• _Extracted data entries_:

--------

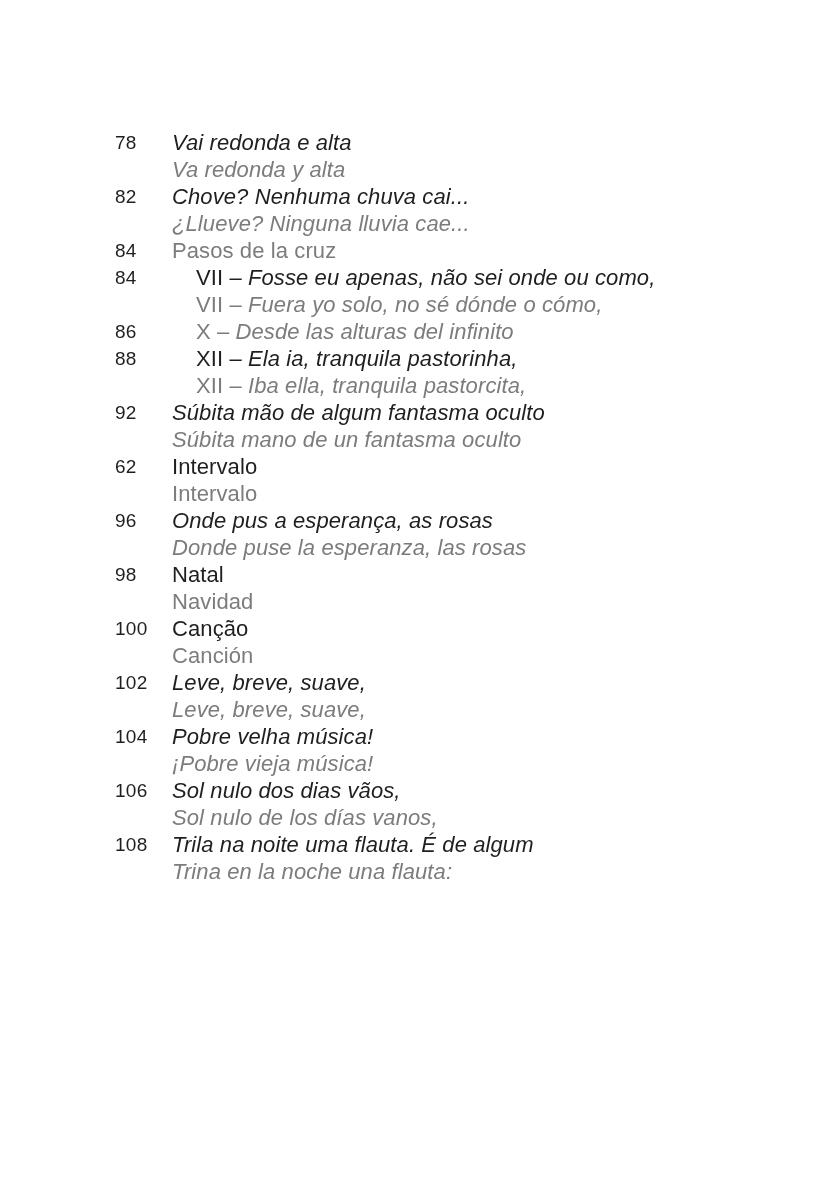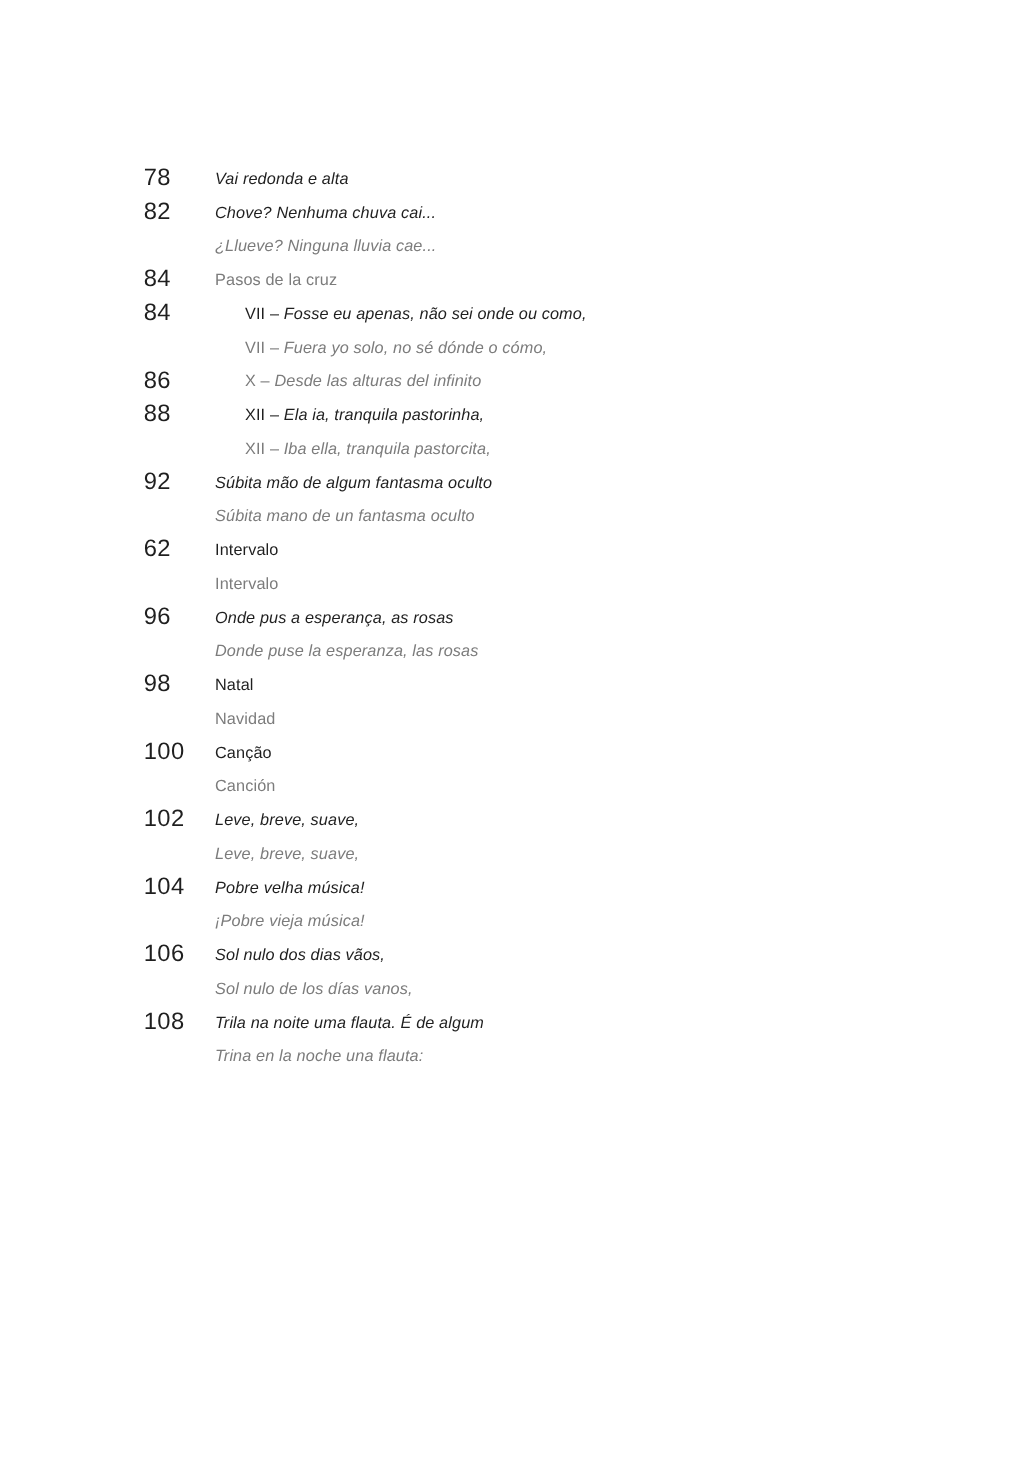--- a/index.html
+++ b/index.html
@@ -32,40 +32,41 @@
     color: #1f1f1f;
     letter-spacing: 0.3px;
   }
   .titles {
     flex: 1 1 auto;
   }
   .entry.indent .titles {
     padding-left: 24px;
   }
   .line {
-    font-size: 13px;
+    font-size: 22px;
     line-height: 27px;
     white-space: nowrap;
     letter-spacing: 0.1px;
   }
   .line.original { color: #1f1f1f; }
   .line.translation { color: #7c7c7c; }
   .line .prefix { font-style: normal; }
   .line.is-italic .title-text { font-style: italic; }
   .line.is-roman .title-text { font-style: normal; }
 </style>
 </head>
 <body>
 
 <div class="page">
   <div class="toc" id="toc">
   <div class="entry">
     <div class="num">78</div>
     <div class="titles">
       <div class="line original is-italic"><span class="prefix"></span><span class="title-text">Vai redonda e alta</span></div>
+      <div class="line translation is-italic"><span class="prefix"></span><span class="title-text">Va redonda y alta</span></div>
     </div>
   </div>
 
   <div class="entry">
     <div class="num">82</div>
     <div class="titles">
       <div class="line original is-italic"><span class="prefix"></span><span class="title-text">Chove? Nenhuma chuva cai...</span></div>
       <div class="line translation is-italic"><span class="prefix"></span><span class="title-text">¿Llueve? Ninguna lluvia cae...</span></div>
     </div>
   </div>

--------

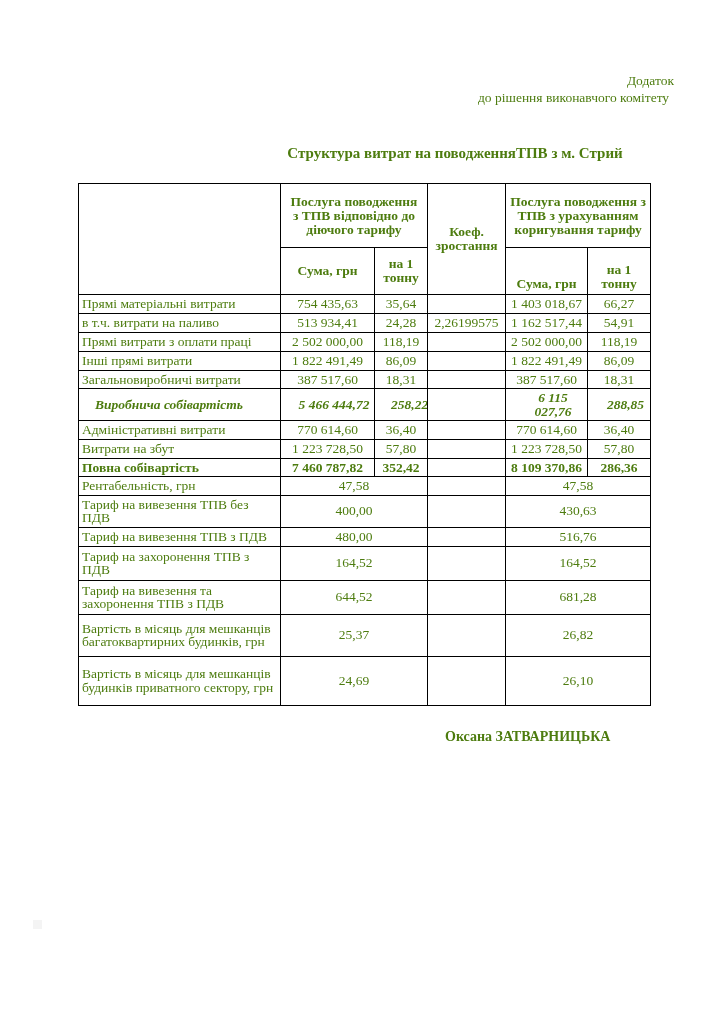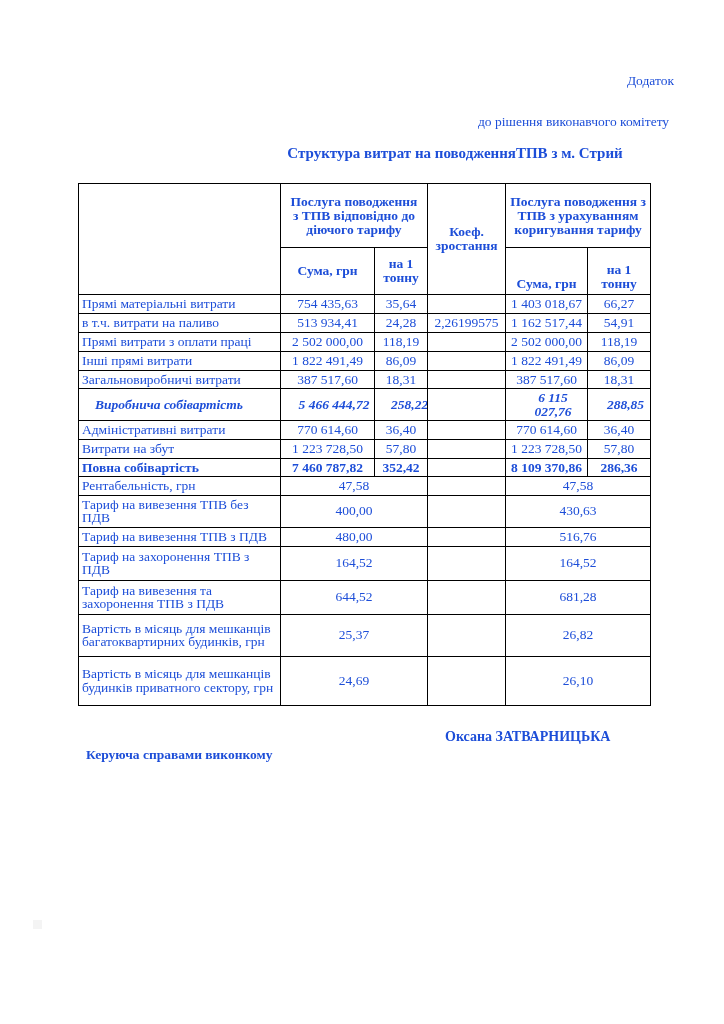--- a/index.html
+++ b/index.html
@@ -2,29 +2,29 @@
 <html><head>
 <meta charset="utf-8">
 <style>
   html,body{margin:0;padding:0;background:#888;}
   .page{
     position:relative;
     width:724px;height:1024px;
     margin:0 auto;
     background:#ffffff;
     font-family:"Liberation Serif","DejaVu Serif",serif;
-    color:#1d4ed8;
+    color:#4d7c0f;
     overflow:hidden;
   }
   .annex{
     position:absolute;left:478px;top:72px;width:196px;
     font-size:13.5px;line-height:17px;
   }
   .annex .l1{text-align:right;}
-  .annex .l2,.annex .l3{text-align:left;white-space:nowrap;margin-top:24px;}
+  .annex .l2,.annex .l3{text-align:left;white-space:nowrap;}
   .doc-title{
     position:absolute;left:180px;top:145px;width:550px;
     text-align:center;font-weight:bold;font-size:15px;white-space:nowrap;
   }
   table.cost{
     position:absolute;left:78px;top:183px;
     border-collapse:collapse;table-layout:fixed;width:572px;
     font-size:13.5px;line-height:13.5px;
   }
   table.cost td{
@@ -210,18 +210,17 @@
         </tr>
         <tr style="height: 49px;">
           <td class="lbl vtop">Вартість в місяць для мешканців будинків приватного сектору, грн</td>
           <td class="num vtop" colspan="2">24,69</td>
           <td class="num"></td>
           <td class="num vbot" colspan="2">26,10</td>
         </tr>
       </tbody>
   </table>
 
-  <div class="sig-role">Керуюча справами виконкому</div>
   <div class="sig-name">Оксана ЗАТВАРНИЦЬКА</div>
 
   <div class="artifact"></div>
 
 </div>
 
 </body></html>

--------

• _About this task_: Report every line of the data above that contains the string "white" by copying it in full.

• _Result for this exercise_:
     white-space: nowrap;
-  .annex .l2,.annex .l3{text-align:left;white-space:nowrap;margin-top:24px;}
+  .annex .l2,.annex .l3{text-align:left;white-space:nowrap;}
     text-align:center;font-weight:bold;font-size:15px;white-space:nowrap;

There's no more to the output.